DSS - The Discrete Scheduler Simulator

DSS is a scheduling simulator written in Python designed to gather statistics about the execution of big-data traces on virtual topologies, mimicking the behaviour of frameworks such as Hadoop. It was initially designed to study the impact of scheduling decisions in YARN on job processing times. It has been used to explore new scheduling strategies and their scalability to very large clusters. It is designed to be fast and fully deterministic. All sources of randomness are controlled to ensure full experiment reproducibility.
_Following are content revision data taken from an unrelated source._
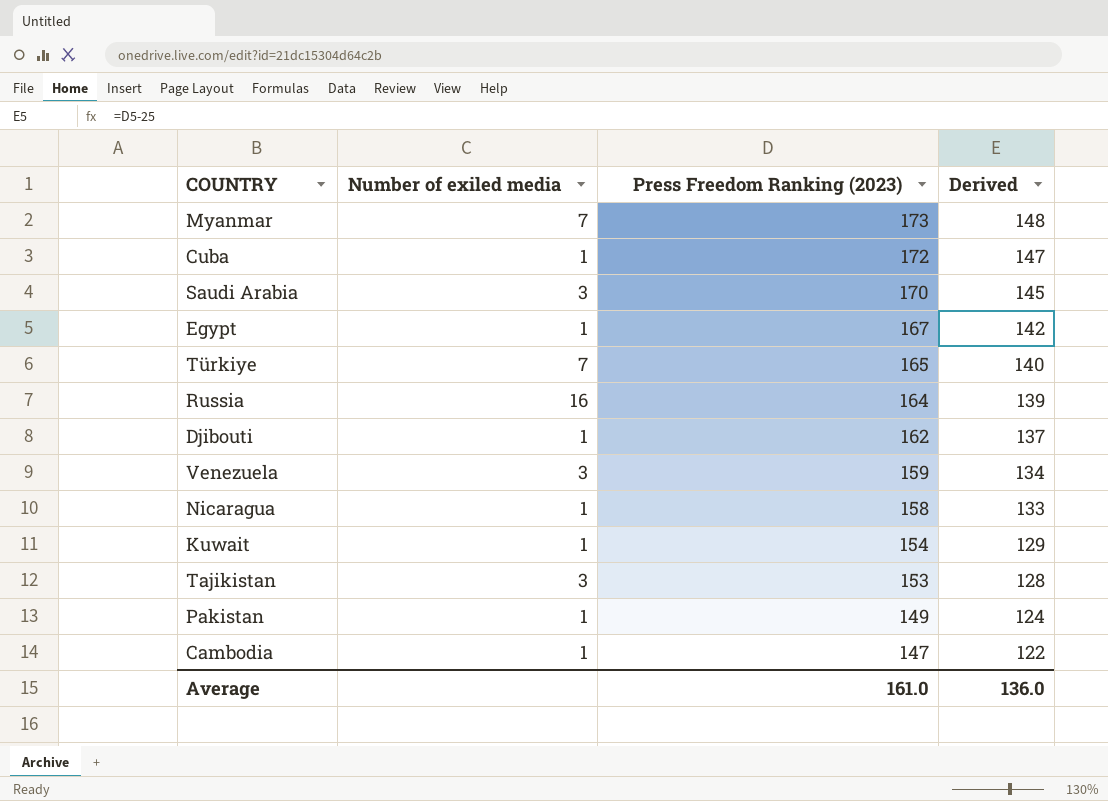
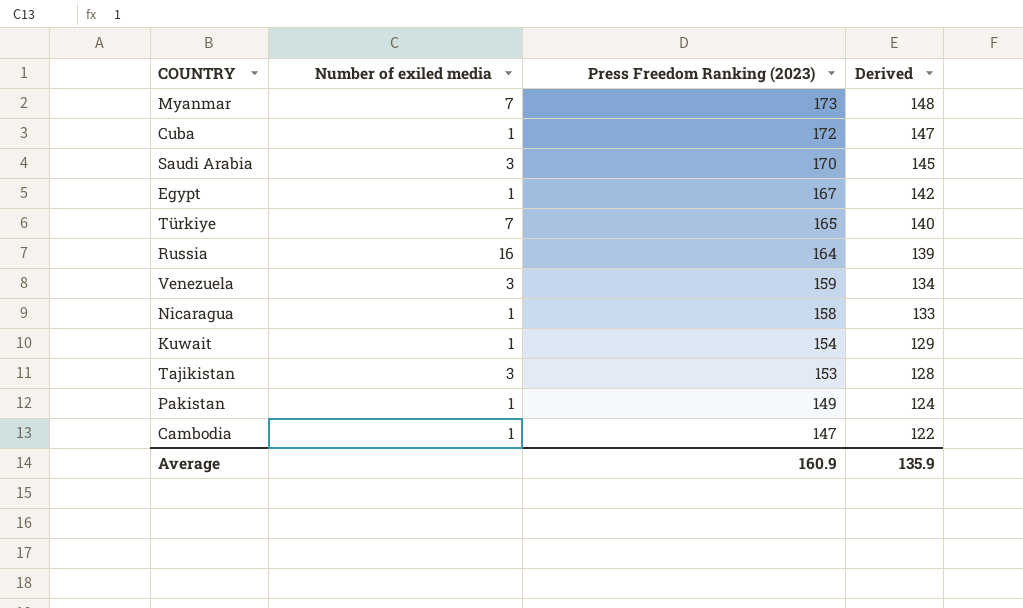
row Djibouti: 1 | 162 | 137 -> none
Average | Press Freedom Ranking (2023): 161.0 -> 160.9
Average | Derived: 136.0 -> 135.9

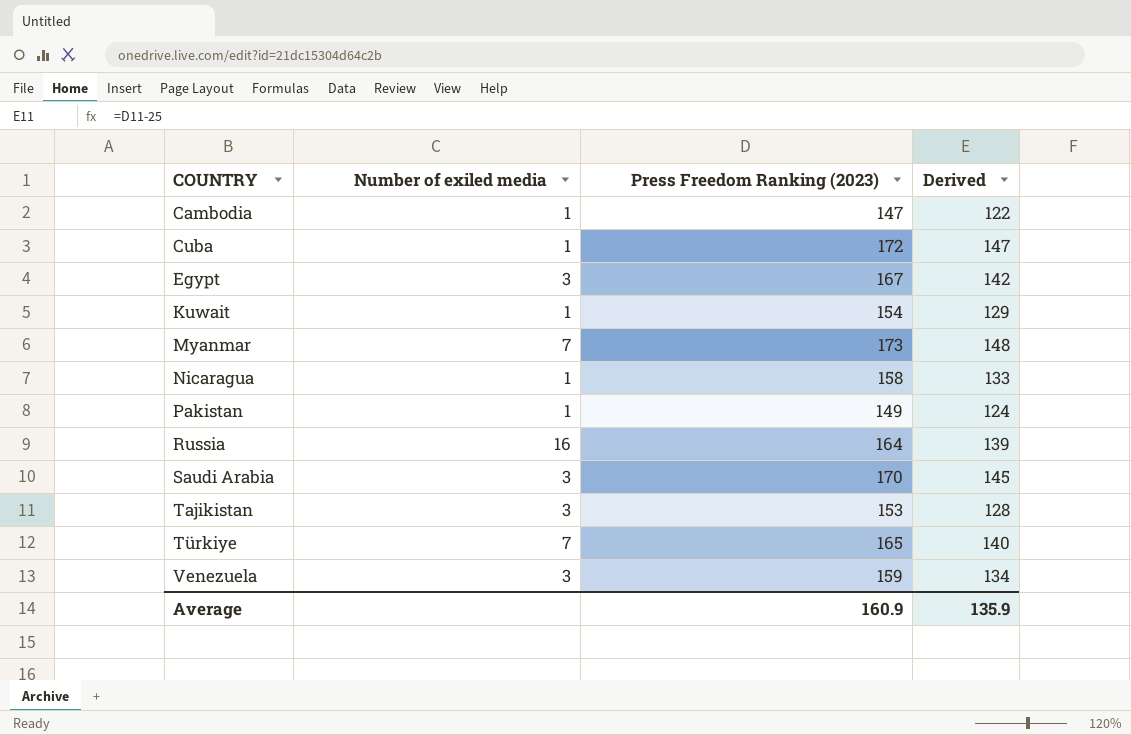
row order: Press Freedom Ranking (2023) descending -> COUNTRY ascending
Egypt | Number of exiled media: 1 -> 3

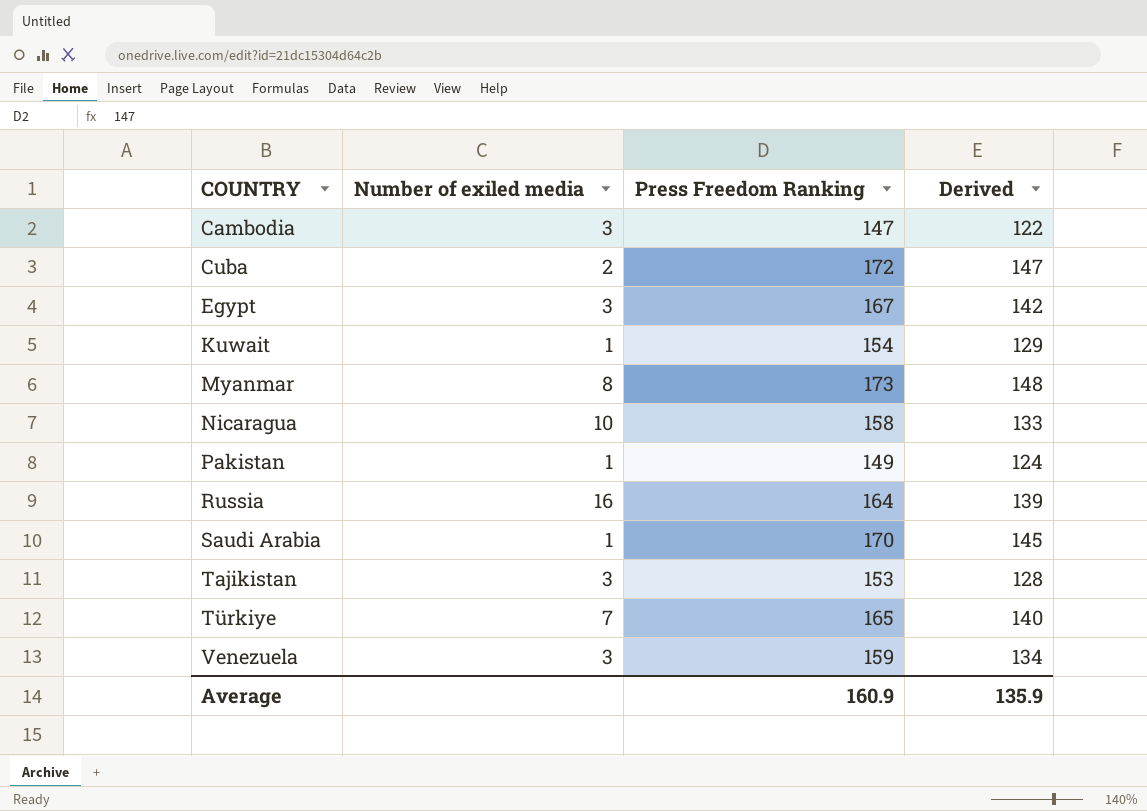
column name: Press Freedom Ranking (2023) -> Press Freedom Ranking
Cambodia | Number of exiled media: 1 -> 3
Cuba | Number of exiled media: 1 -> 2
Myanmar | Number of exiled media: 7 -> 8
Nicaragua | Number of exiled media: 1 -> 10
Saudi Arabia | Number of exiled media: 3 -> 1

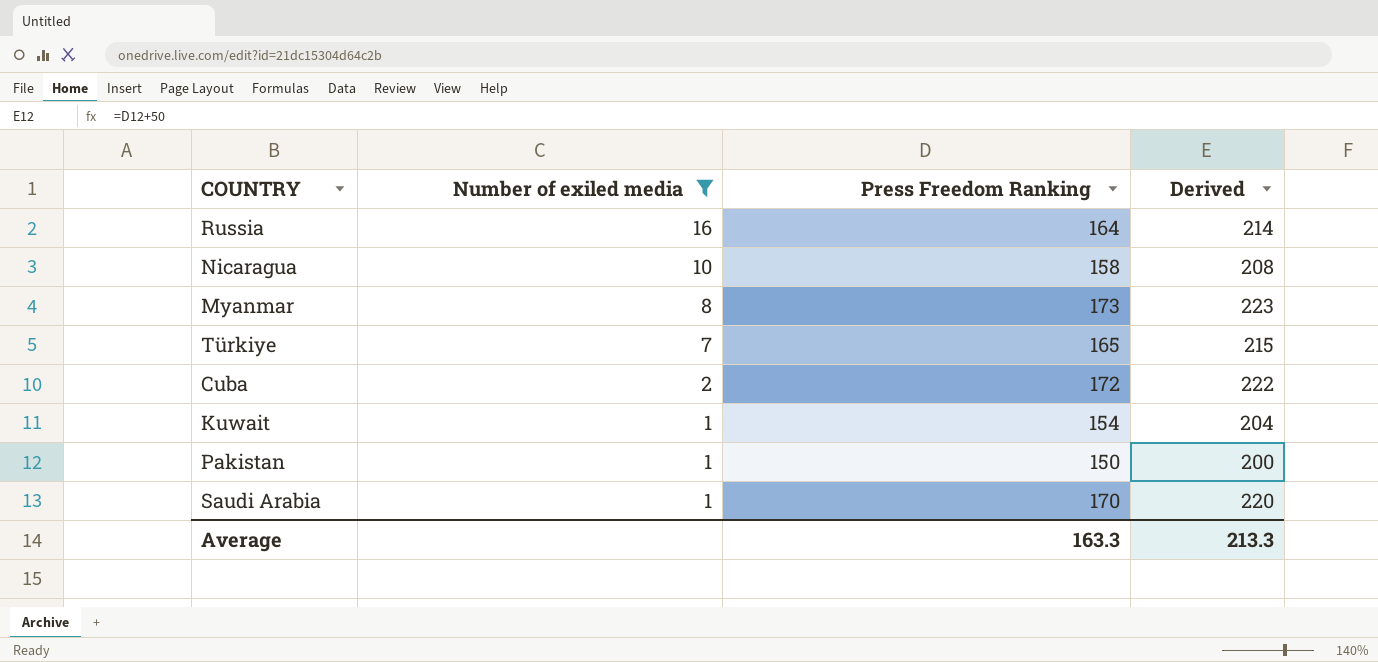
filter: none -> Number of exiled media != 3
row order: COUNTRY ascending -> Number of exiled media descending
column Derived | formula: [Press Freedom Ranking] - 25 -> [Press Freedom Ranking] + 50
Pakistan | Press Freedom Ranking: 149 -> 150
Average | Press Freedom Ranking: 160.9 -> 163.3
Average | Derived: 135.9 -> 213.3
DSS takes as input an execution trace in JSON format, which describes the most important characteristics:

the number of jobs submitted to the cluster
the arrival time of each job
the number of tasks per each job
the resource requirements of each class of tasks (currently only memory and CPU cores supported, tasks implicitly use 1 core each)
the execution time for each class of tasks

DSS works by constructing a discrete timeline of events and parsing each event in order. Such events include job arrivals, containers launched, containers finished, job completion, ResourceManager heartbeats, etc. Each event can impact the remaining timeline. For example, a JOB_ARRIVAL event at t = 5 can indirectly add several CONTAINER_LAUNCHED events at t = 6, t = 8 and so forth.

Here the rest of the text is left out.